紀元前3000年には,エジプト・メソポタミアで栽培されていたというたまねぎ.https://web.pref.hyogo.lg.jp/awk08/documents/tamanegi.pdf
今では,世界中で食べられています.
現在,最も多く生産しているのは中国で,23.8MT(Million Tons)(2016年のデータ).日本が1.29MT(2017年)ですから,約20倍.
続いてインド----
種類別野菜生産量で比較すると,トマトに次いで世界第二位.
(ジャガイモ,サツマイモはこの統計に含まれていません)
• World vegetable production by type 2017 | Statistic
たまねぎの美味しさ
たまねぎが世界中でたくさん食べられているのは何故でしょうか?
栽培しやすい(栽培法が古くから確立している),貯蔵しやすい,調理しやすい,体によさそう----
いろいろな理由が重なった結果でしょうが----
様々な料理の味のベースになったり,全体を引き立ててくれる “たまねぎの美味しさ” が,世界中で認められているためでもあるでしょう.

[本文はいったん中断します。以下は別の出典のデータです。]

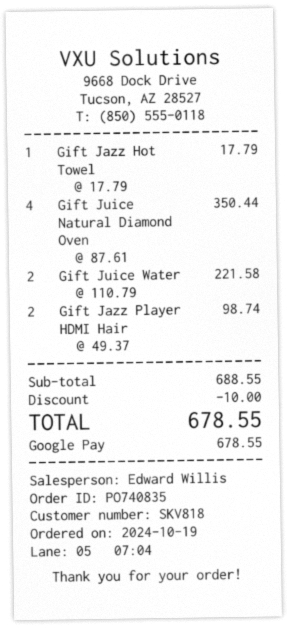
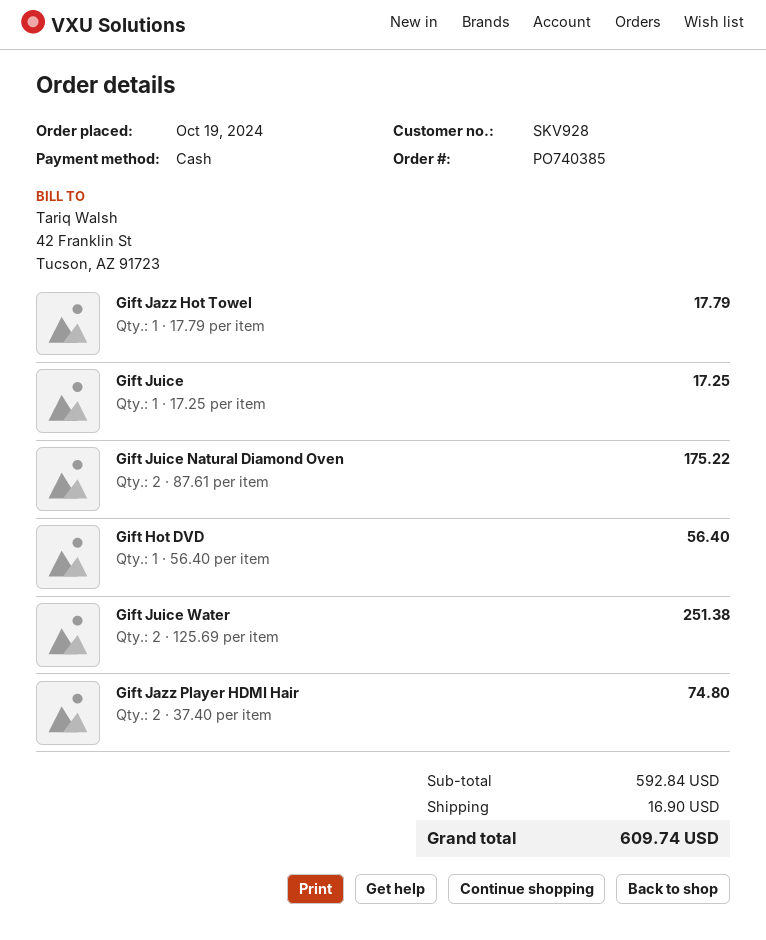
order number: PO740835 -> PO740385
customer number: SKV818 -> SKV928
payment method: Google Pay -> cash
Gift Juice Natural Diamond Oven: 4 x 87.61 = 350.44 -> 2 x 87.61 = 175.22
Gift Juice Water: 2 x 110.79 = 221.58 -> 2 x 125.69 = 251.38
Gift Jazz Player HDMI Hair: 2 x 49.37 = 98.74 -> 2 x 37.40 = 74.80
Gift Juice: none -> 1 x 17.25 = 17.25
Gift Hot DVD: none -> 1 x 56.40 = 56.40
subtotal: 688.55 -> 592.84
discount: 10.00 -> none
shipping: none -> 16.90
total: 678.55 -> 609.74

例えば,たまねぎの入らないスープやシチューは,考えづらいのでは?(和風は別として)
そして,たまねぎの美味しさは加熱によって引き出される.料理の素人ながらそう思います.(最近でこそ,生のたまねぎの美味しさが喧伝されていますが)
そのまま煮込んでも,透き通るまで炒めても,さらに色がつくまで炒めても.どのような加熱方法によっても,それぞれ異なった,しかし,それぞれ,たまねぎ特有の味・コクが引き出されますよね.
加熱によりたまねぎの味(特に甘み)がどのように引き出されるか.
これについては,人間総合科学大学の玉木雅子先生の研究が,ネット上でも紹介されています.例えば次の1〜3.

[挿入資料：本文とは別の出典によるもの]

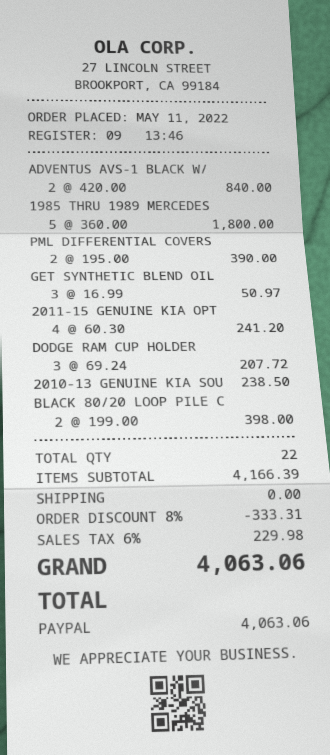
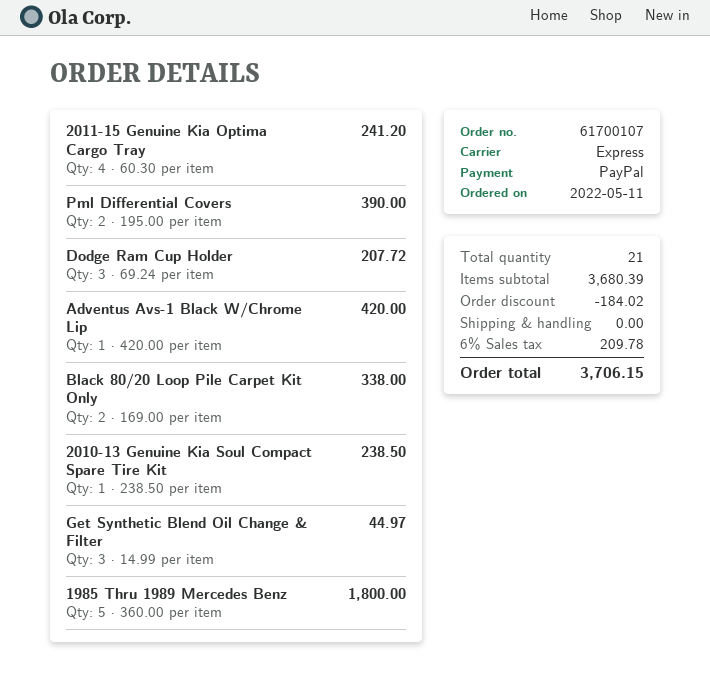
ADVENTUS AVS-1 BLACK W/: 2 x 420.00 = 840.00 -> 1 x 420.00 = 420.00
GET SYNTHETIC BLEND OIL: 3 x 16.99 = 50.97 -> 3 x 14.99 = 44.97
BLACK 80/20 LOOP PILE C: 2 x 199.00 = 398.00 -> 2 x 169.00 = 338.00
total quantity: 22 -> 21
subtotal: 4166.39 -> 3680.39
discount: 333.31 -> 184.02
tax: 6% = 229.98 -> 6% = 209.78
total: 4063.06 -> 3706.15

1. https://www.jstage.jst.go.jp/article/jhej1987/54/1/54_1_69/_pdf
2. 玉ねぎ、炒めるとなぜ甘い? | たのちから - 楽天ブログ
3. たまねぎを炒めるとなぜ甘くなるの? | NHKテキストビュー
1.は,玉木先生の論文ですので,とても専門的.でも研究者がどのように丹念に調べているかを垣間見ることができるので,興味ある方は,ご一読を.
3.は,「簡単に炒めたとき甘みが引き出される」ように見えるのは----
「生のたまねぎを食べても甘く感じないのは、生のたまねぎに含まれる辛み成分を強く感じてしまうから.火を加えると、水分とともにこの辛み成分が揮発したり、分解されたりして、その分、甘み成分を感じやすくなる」
といった内容.
2.は,玉木先生の多くの仕事をわかりやすくまとめています.3に無い部分は「あめ色状態にしたときの甘み・香り・コク」
少し引用させてもらうと---
・さらにいためると、糖類の一部が別の物質になる.一つは糖が変化したカラメル.もう一つは糖とアミノ酸が反応してできるメラノイジン---
・カラメル、メラノイジンは甘い香りがある.香りが味を強調し、より甘く感じるようになる.
・“分解された辛味成分の一部シクロアリイン”とグルタミン酸が混ざると、こくが出る.グルタミン酸はうま味のもととして有名な成分で、タマネギにも含まれている.これらの成分が混じり合って、複雑な甘味を作る.
調理の過程って複雑ですね.でも,たまねぎの美味しさの秘密がかなり明らかになってきているようです.
補足:
1の論文では,上記の“香りが味を強調” “複雑な甘み”までは解明しきれていません.かなり確からしいとはいえ,まだまだ研究の余地はありそうです.
また
“淡路島のたまねぎ”が,何故,元ラーメン店主が絶賛するコクをスープに与えるのか?http://yachikusakusaki.hatenablog.com/entry/2019/06/01/031437
は,玉木先生の研究からもわかりません.味・風味・コクは奥が深い!
たまねぎは
キジカクシ目 Asparagales,ヒガンバナ科 Amaryllidaceae,ネギ亜科 Allioideae,ネギ属 Allium,
タマネギ A. cepa
ネギ属が食用とされるのに対し,ヒガンバナ科のヒガンバナ亜科の植物は要注意.特にノビルと間違えてスイセンを食べてしまう事故がよく起きています.
そして,「たまねぎは,ネギ属の中では,特に長ねぎと近縁」とのデータが発表されています.